• Exercise goal
Ignore the pictures in the data below and set down exactly the lines from its first line through the line containing "GELİRLERDEN ALACAKLAR HESABI".

─── Dataset content

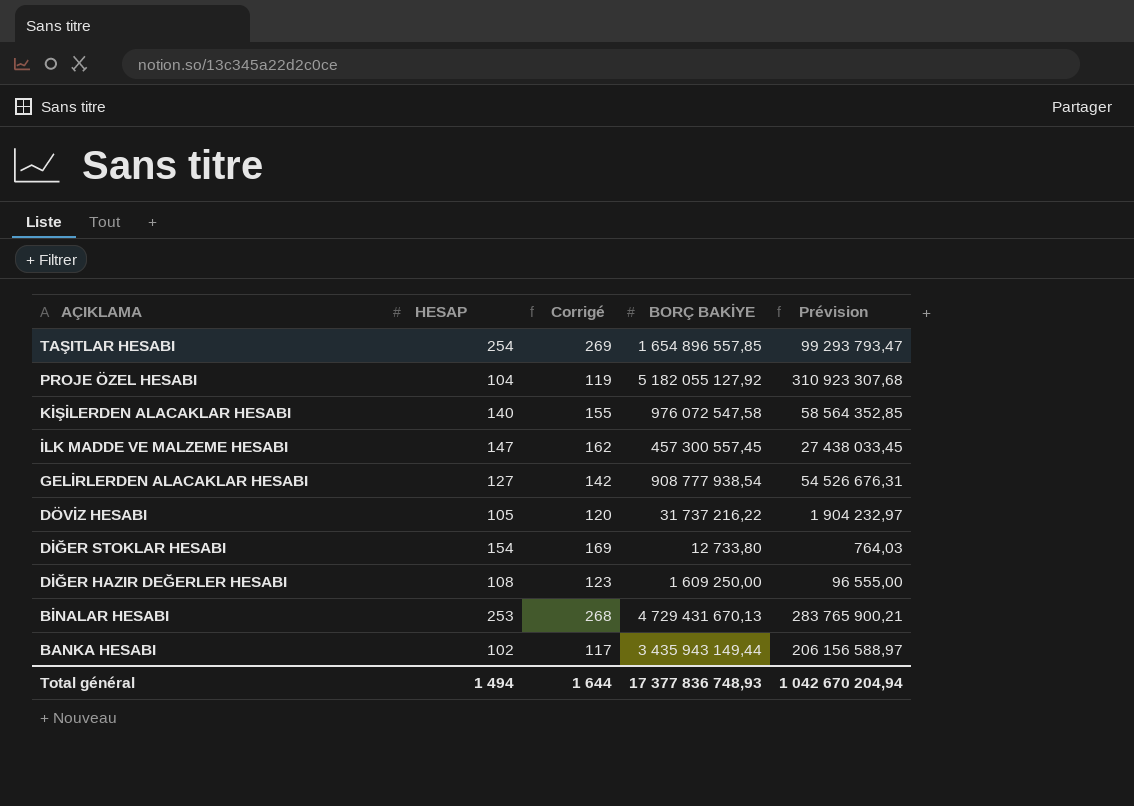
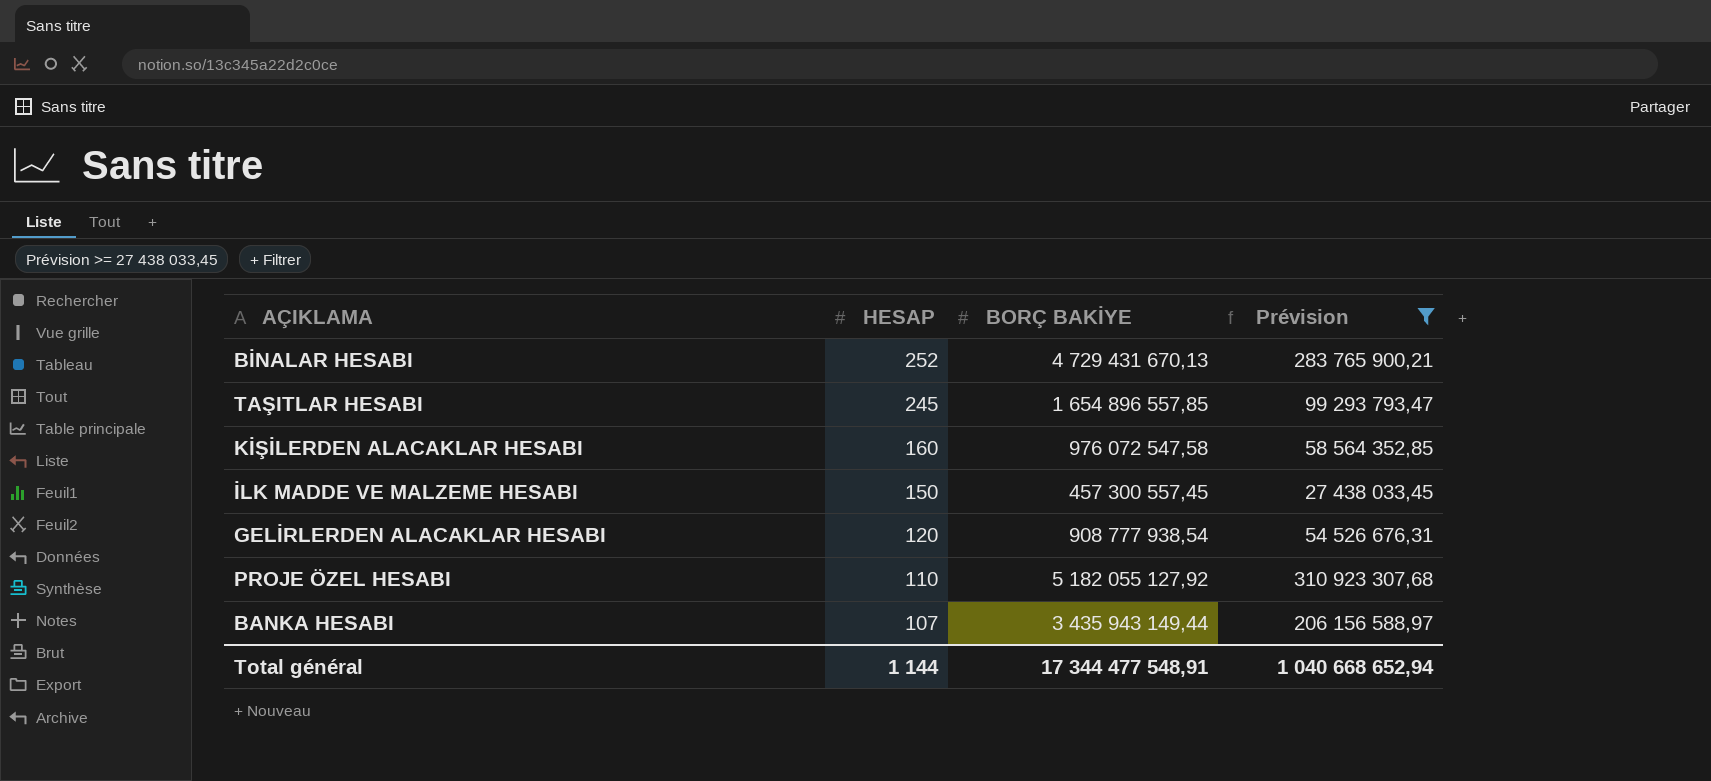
filter: none -> Prévision >= 27 438 033,45
row order: AÇIKLAMA descending -> HESAP descending
column Corrigé | formula: [HESAP] + 15 -> none
BİNALAR HESABI | HESAP: 253 -> 252
TAŞITLAR HESABI | HESAP: 254 -> 245
KİŞİLERDEN ALACAKLAR HESABI | HESAP: 140 -> 160
İLK MADDE VE MALZEME HESABI | HESAP: 147 -> 150
GELİRLERDEN ALACAKLAR HESABI | HESAP: 127 -> 120
PROJE ÖZEL HESABI | HESAP: 104 -> 110
BANKA HESABI | HESAP: 102 -> 107
Total général | HESAP: 1 494 -> 1 144
Total général | BORÇ BAKİYE: 17 377 836 748,93 -> 17 344 477 548,91
Total général | Prévision: 1 042 670 204,94 -> 1 040 668 652,94

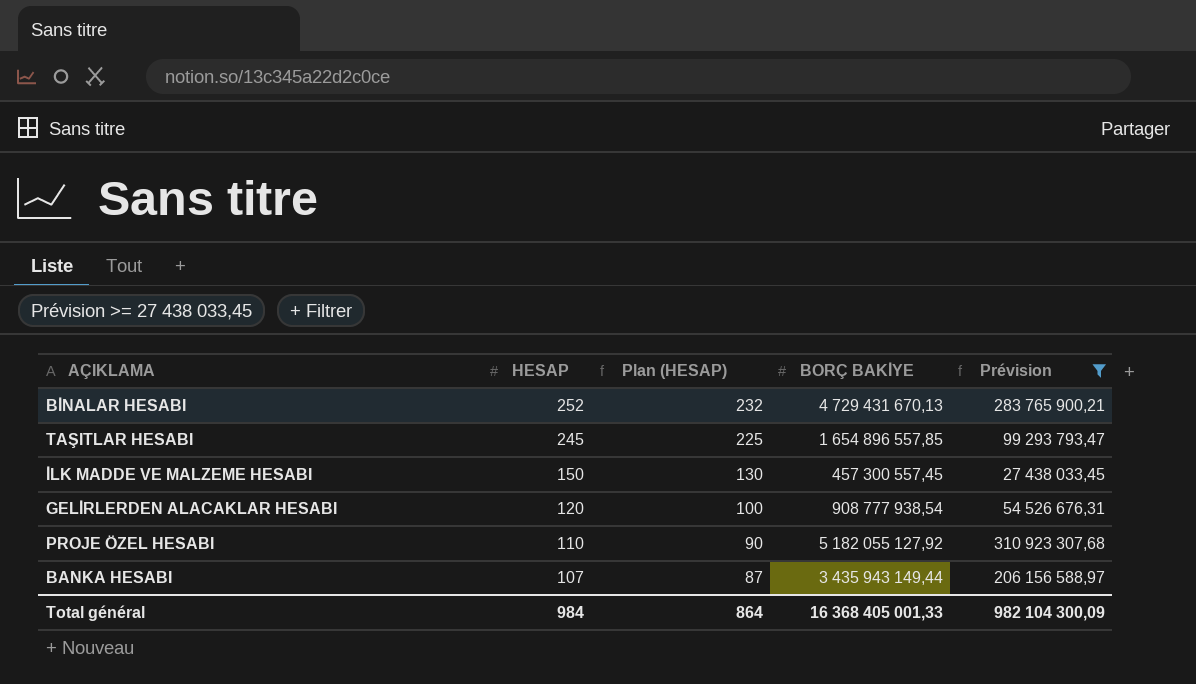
column Plan (HESAP) | formula: none -> [HESAP] - 20
row KİŞİLERDEN ALACAKLAR HESABI: 160 | 976 072 547,58 | 58 564 352,85 -> none
Total général | HESAP: 1 144 -> 984
Total général | BORÇ BAKİYE: 17 344 477 548,91 -> 16 368 405 001,33
Total général | Prévision: 1 040 668 652,94 -> 982 104 300,09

──────

• Response to this exercise
filter: none -> Prévision >= 27 438 033,45
row order: AÇIKLAMA descending -> HESAP descending
column Corrigé | formula: [HESAP] + 15 -> none
BİNALAR HESABI | HESAP: 253 -> 252
TAŞITLAR HESABI | HESAP: 254 -> 245
KİŞİLERDEN ALACAKLAR HESABI | HESAP: 140 -> 160
İLK MADDE VE MALZEME HESABI | HESAP: 147 -> 150
GELİRLERDEN ALACAKLAR HESABI | HESAP: 127 -> 120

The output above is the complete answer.